Material for the task Start Marker

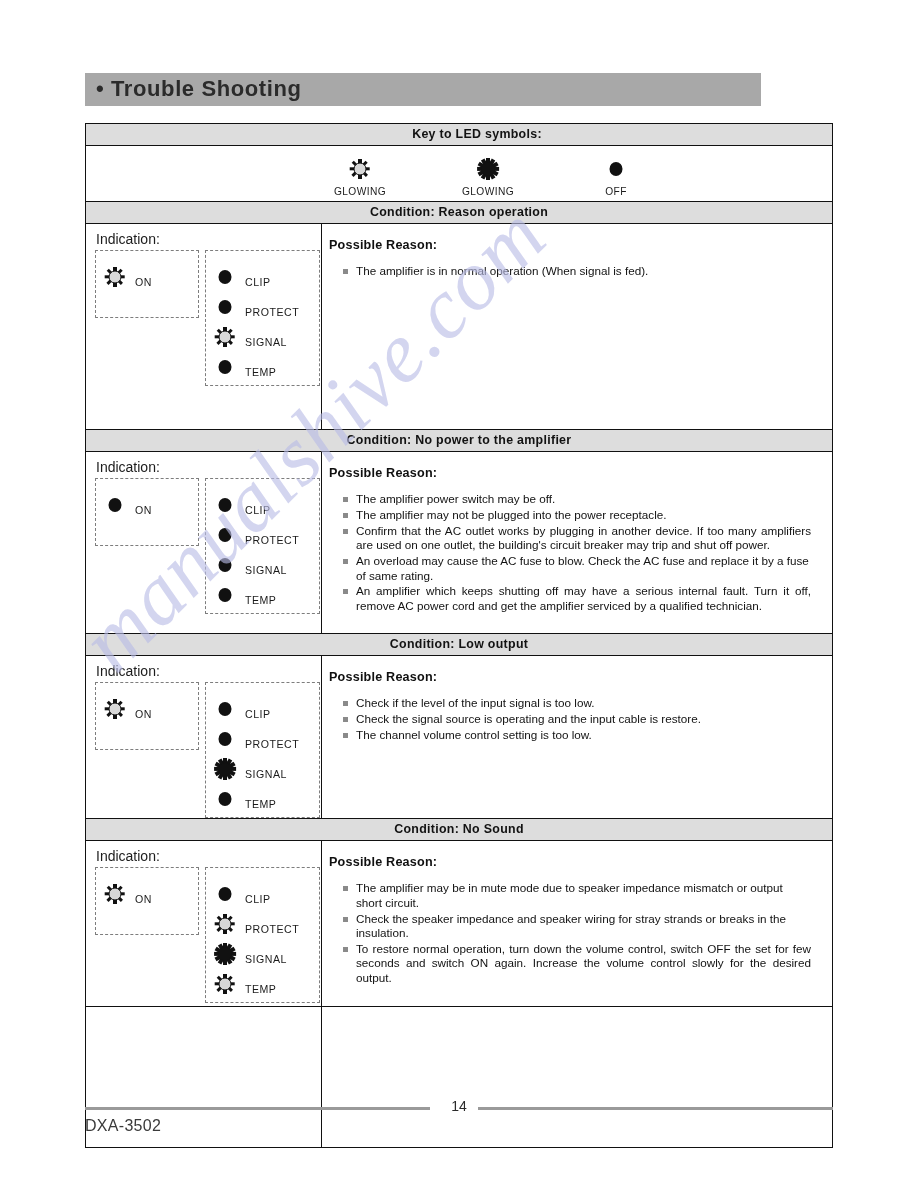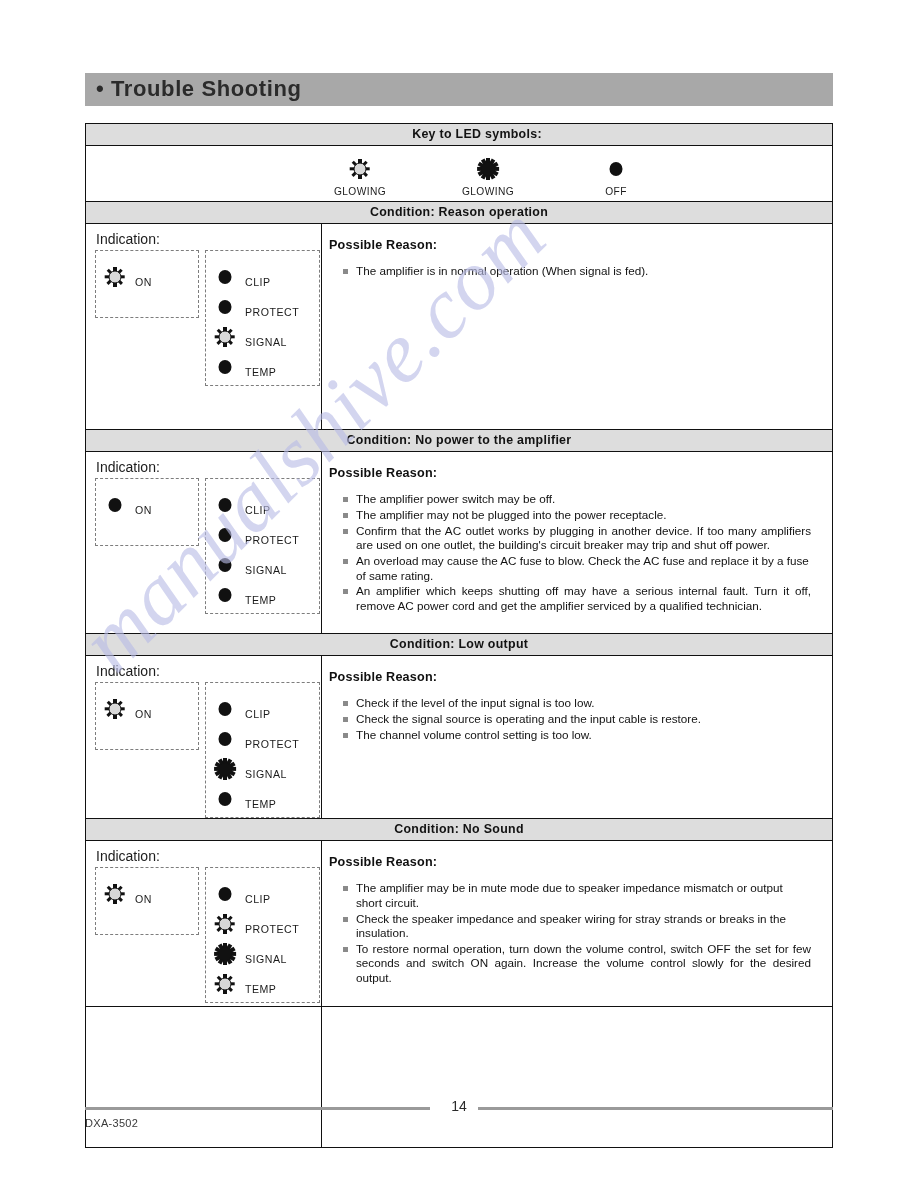--- a/index.html
+++ b/index.html
@@ -38,21 +38,21 @@
     transform: rotate(-45deg);
     transform-origin: left top;
     letter-spacing: 1px;
   }
 
   
   #page-title-bar {
     position: absolute;
     left: 85px;
     top: 73px;
-    width: 748px;
+    width: 676px;
     height: 33px;
     background: #a8a8a8;
     z-index: 2;
   }
   #page-title-bar .title-text {
     position: absolute;
     left: 11px;
     top: 50%;
     transform: translateY(-52%);
     font-size: 22px;
@@ -267,21 +267,21 @@
     left: 0; right: 0;
     top: 0;
     text-align: center;
     font-size: 14px;
     color: #2a2a2a;
   }
   #footer .model-code {
     position: absolute;
     left: 0;
     top: 19px;
-    font-size: 11px;
+    font-size: 16px;
     color: #3a3a3a;
     letter-spacing: .3px;
   }
 </style>
 </head>
 <body>
 
 <div id="watermark">
   <div class="wm-text">manualshive.com</div>
 </div>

Material for the task End Marker

*What to do*:
Output exactly, and only, the lines running from the one that contains "background: #a8a8a8;" through the last line of the entries above.

*Answer box*:
     background: #a8a8a8;
     z-index: 2;
   }
   #page-title-bar .title-text {
     position: absolute;
     left: 11px;
     top: 50%;
     transform: translateY(-52%);
     font-size: 22px;
@@ -267,21 +267,21 @@
     left: 0; right: 0;
     top: 0;
     text-align: center;
     font-size: 14px;
     color: #2a2a2a;
   }
   #footer .model-code {
     position: absolute;
     left: 0;
     top: 19px;
-    font-size: 11px;
+    font-size: 16px;
     color: #3a3a3a;
     letter-spacing: .3px;
   }
 </style>
 </head>
 <body>
 
 <div id="watermark">
   <div class="wm-text">manualshive.com</div>
 </div>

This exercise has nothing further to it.